His amazingly quick reflexes that allow him to see brilliant moves in tenths of a second overwhelmed his rivals ever since he first appeared in Linares in 1991, where it hardly took him half an hour to play a whole game. “Well, this is just because if I think, I don’t play well” was his peculiar way to explain it. Anand still shows that unaffected way of those days, very highly regarded in India, he was appointed the sportsman of the millennium by popular ballot and was ridden in a carriage cutting the heavy traffic in Chennai while a huge crowd of people lavished him passionately. Once he was tested to prove that his cerebral hemisphere, the one that rules intuition, was that of an extremely gifted person, and his reaction was: “I couldn’t care less about my mental power”.
During his first speech as unified world chess champion he first thanked his wife Aruna, “who always takes well care of so many details”, and secondly he thanked his coach, Danish Peter Heine Nielsen: “Of all my four wins in this World Championship, three are in great deal due to his magnificent work”. Karpov and Kasparov would have never been so generous with his assistants.

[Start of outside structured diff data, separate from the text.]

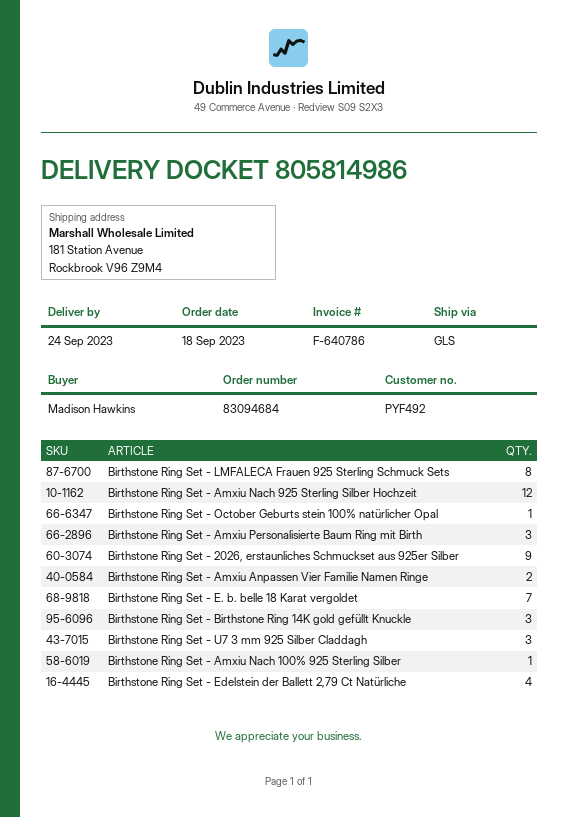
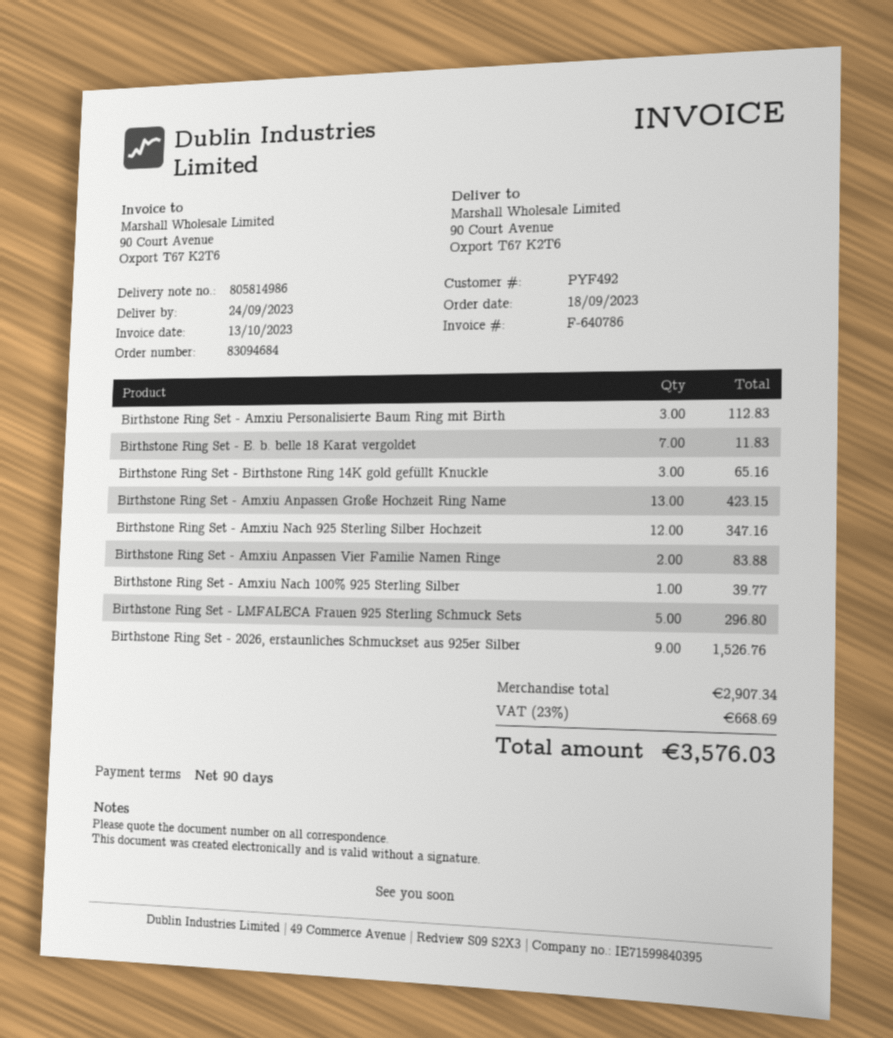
ship to: 181 Station Avenue, Rockbrook V96 Z9M4 -> 90 Court Avenue, Oxport T67 K2T6
Birthstone Ring Set - LMFALECA Frauen 925 Sterling Schmuck Sets: 8 -> 5
Birthstone Ring Set - October Geburts stein 100% natürlicher Opal: 1 -> none
Birthstone Ring Set - U7 3 mm 925 Silber Claddagh: 3 -> none
Birthstone Ring Set - Edelstein der Ballett 2,79 Ct Natürliche: 4 -> none
Birthstone Ring Set - Amxiu Anpassen Große Hochzeit Ring Name: none -> 13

With $390,000 more in his account coming from that world chess champion title, Anand is facing 2008 without any lack of ambition: he clearly won the Morelia-Linares Tournament (the chess Wimbledon) and planned in great detail his battle with Krámnik in Bonn in the middle of October, with a sum of one million euros. Part of his preparation will entail fighting for the first prize in the Grand Slam Final Masters in Bilbao: “Playing with the best ones in the world in a tournament like this one is an appropriate way to keep fit”. And he will continue to raise passions in a 1,100 million-inhabitant country: “There are already 700,000 kids having chess classes. I hope to contribute there will be many more”.
1987: World Junior Chess Champion
1988: Grandmaster
2000: World Chess Champion (FIDE version)
2003: World Chess Champion in Rapid Games (FIDE version)
2007: World Chess Champion (the only one)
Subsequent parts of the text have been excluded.